*Work order:* Return, exactly, the line that contains "SR-5W Wireless Preset" together with all lines after it to the end of the entries, and no further lines.
###
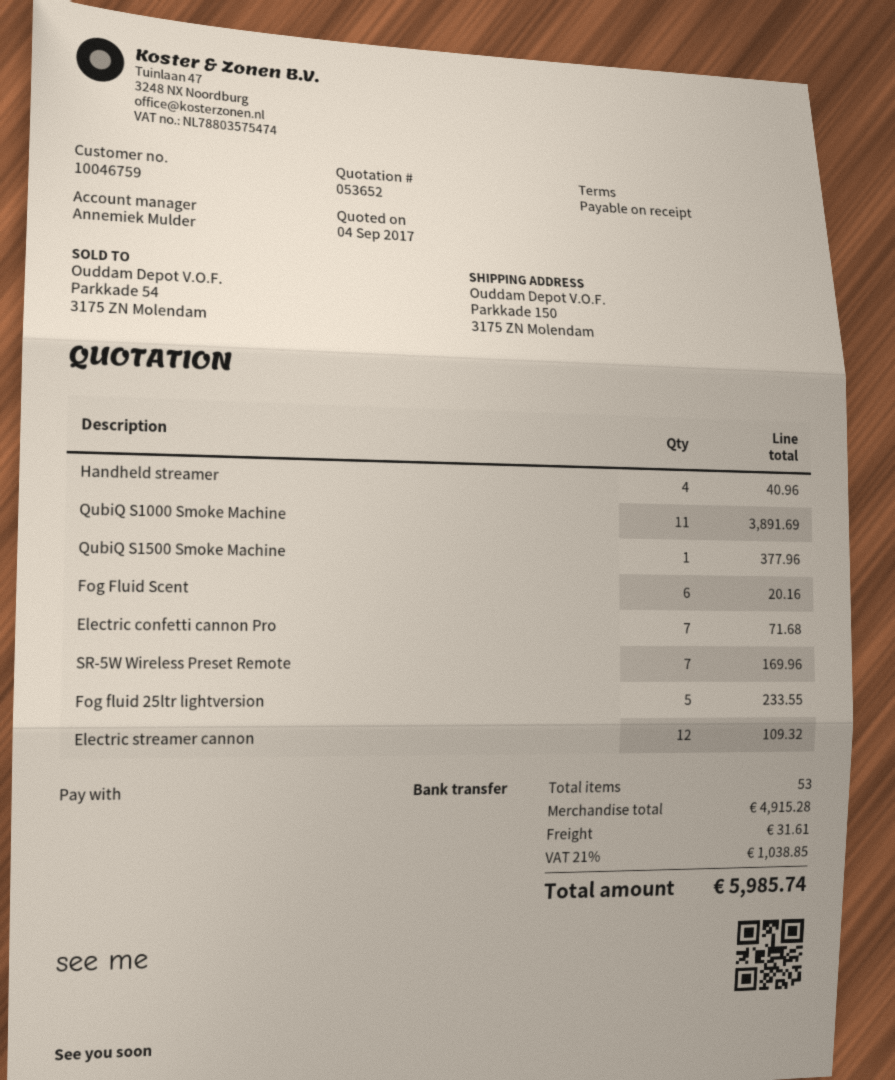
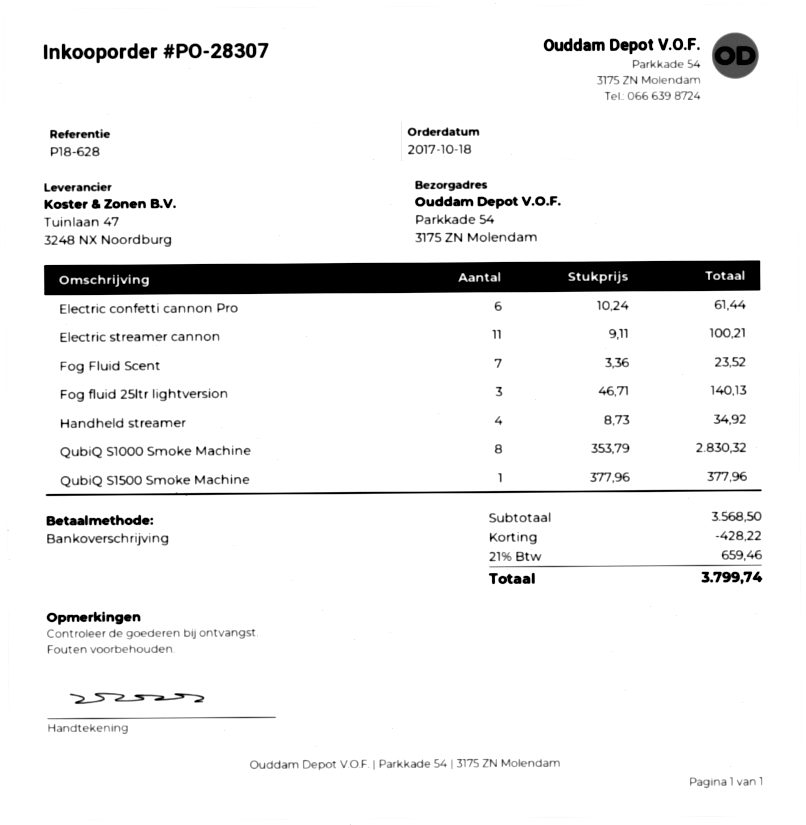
ship to: Parkkade 150, 3175 ZN Molendam -> Parkkade 54, 3175 ZN Molendam
Handheld streamer: 4 for 40.96 -> 4 for 34.92
QubiQ S1000 Smoke Machine: 11 for 3891.69 -> 8 for 2830.32
Fog Fluid Scent: 6 for 20.16 -> 7 for 23.52
Electric confetti cannon Pro: 7 for 71.68 -> 6 for 61.44
SR-5W Wireless Preset Remote: 7 for 169.96 -> none
Fog fluid 25ltr lightversion: 5 for 233.55 -> 3 for 140.13
Electric streamer cannon: 12 for 109.32 -> 11 for 100.21
subtotal: 4915.28 -> 3568.50
discount: none -> 428.22
shipping: 31.61 -> none
tax: 21% = 1038.85 -> 21% = 659.46
total: 5985.74 -> 3799.74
###
*Your solution:*
SR-5W Wireless Preset Remote: 7 for 169.96 -> none
Fog fluid 25ltr lightversion: 5 for 233.55 -> 3 for 140.13
Electric streamer cannon: 12 for 109.32 -> 11 for 100.21
subtotal: 4915.28 -> 3568.50
discount: none -> 428.22
shipping: 31.61 -> none
tax: 21% = 1038.85 -> 21% = 659.46
total: 5985.74 -> 3799.74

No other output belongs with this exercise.